§ Work request:
For the data below, retype word for word the lines from the one containing "left: 569px ->" through the one containing "left: 128px ->"; drop the pictures.

§ Exercise inputs:
━━━━━━━━━━━━━━━━━━━━

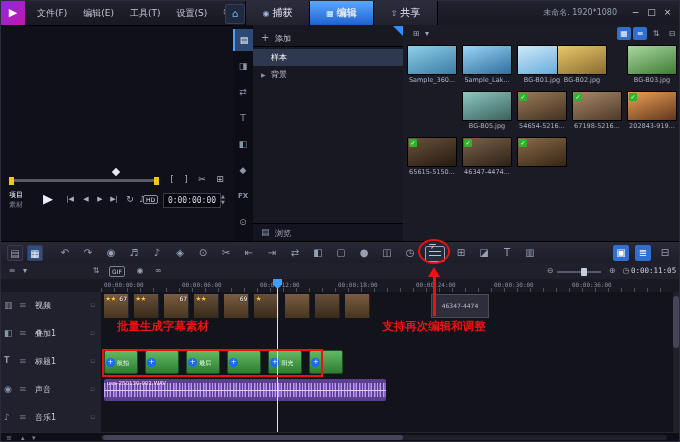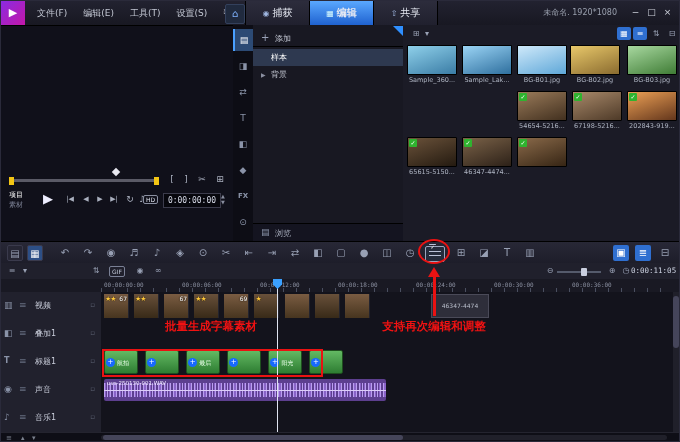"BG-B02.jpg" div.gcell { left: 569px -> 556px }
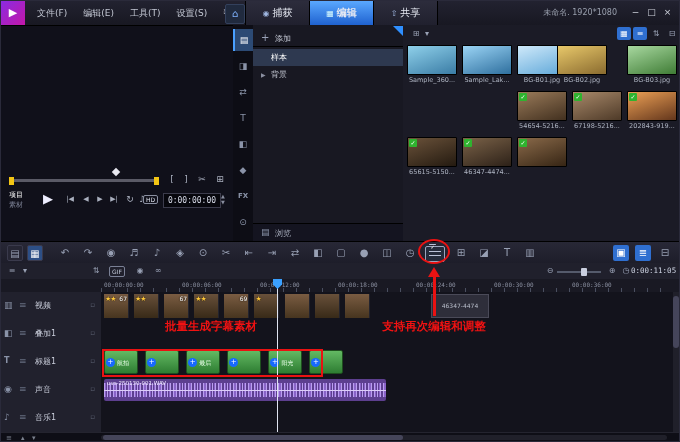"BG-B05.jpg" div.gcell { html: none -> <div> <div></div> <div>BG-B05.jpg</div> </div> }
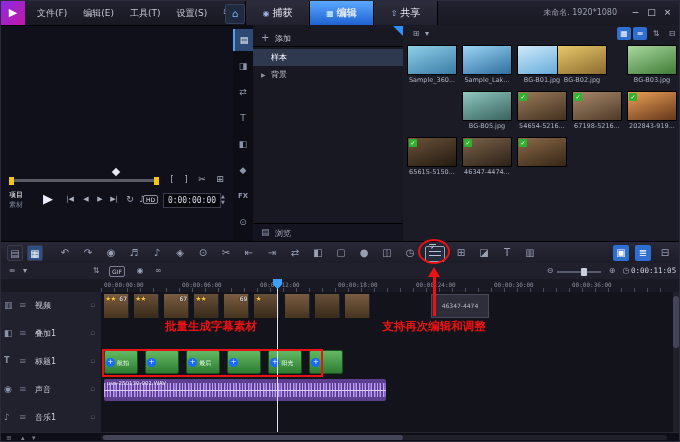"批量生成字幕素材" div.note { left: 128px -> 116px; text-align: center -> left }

━━━━━━━━━━━━━━━━━━━━

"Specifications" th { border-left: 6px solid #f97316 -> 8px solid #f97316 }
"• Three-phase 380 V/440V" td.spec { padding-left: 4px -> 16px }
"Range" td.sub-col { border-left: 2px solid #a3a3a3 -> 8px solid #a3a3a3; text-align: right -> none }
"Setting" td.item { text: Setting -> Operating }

━━━━━━━━━━━━━━━━━━━━

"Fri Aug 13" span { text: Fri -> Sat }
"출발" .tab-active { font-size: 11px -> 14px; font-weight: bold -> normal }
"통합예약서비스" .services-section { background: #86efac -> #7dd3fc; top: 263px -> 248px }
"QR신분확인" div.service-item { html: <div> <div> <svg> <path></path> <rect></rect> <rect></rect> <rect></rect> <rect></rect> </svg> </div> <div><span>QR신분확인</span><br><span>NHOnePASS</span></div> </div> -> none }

━━━━━━━━━━━━━━━━━━━━

§ Solution below:
"BG-B02.jpg" div.gcell { left: 569px -> 556px }
"BG-B05.jpg" div.gcell { html: none -> <div> <div></div> <div>BG-B05.jpg</div> </div> }
"批量生成字幕素材" div.note { left: 128px -> 116px; text-align: center -> left }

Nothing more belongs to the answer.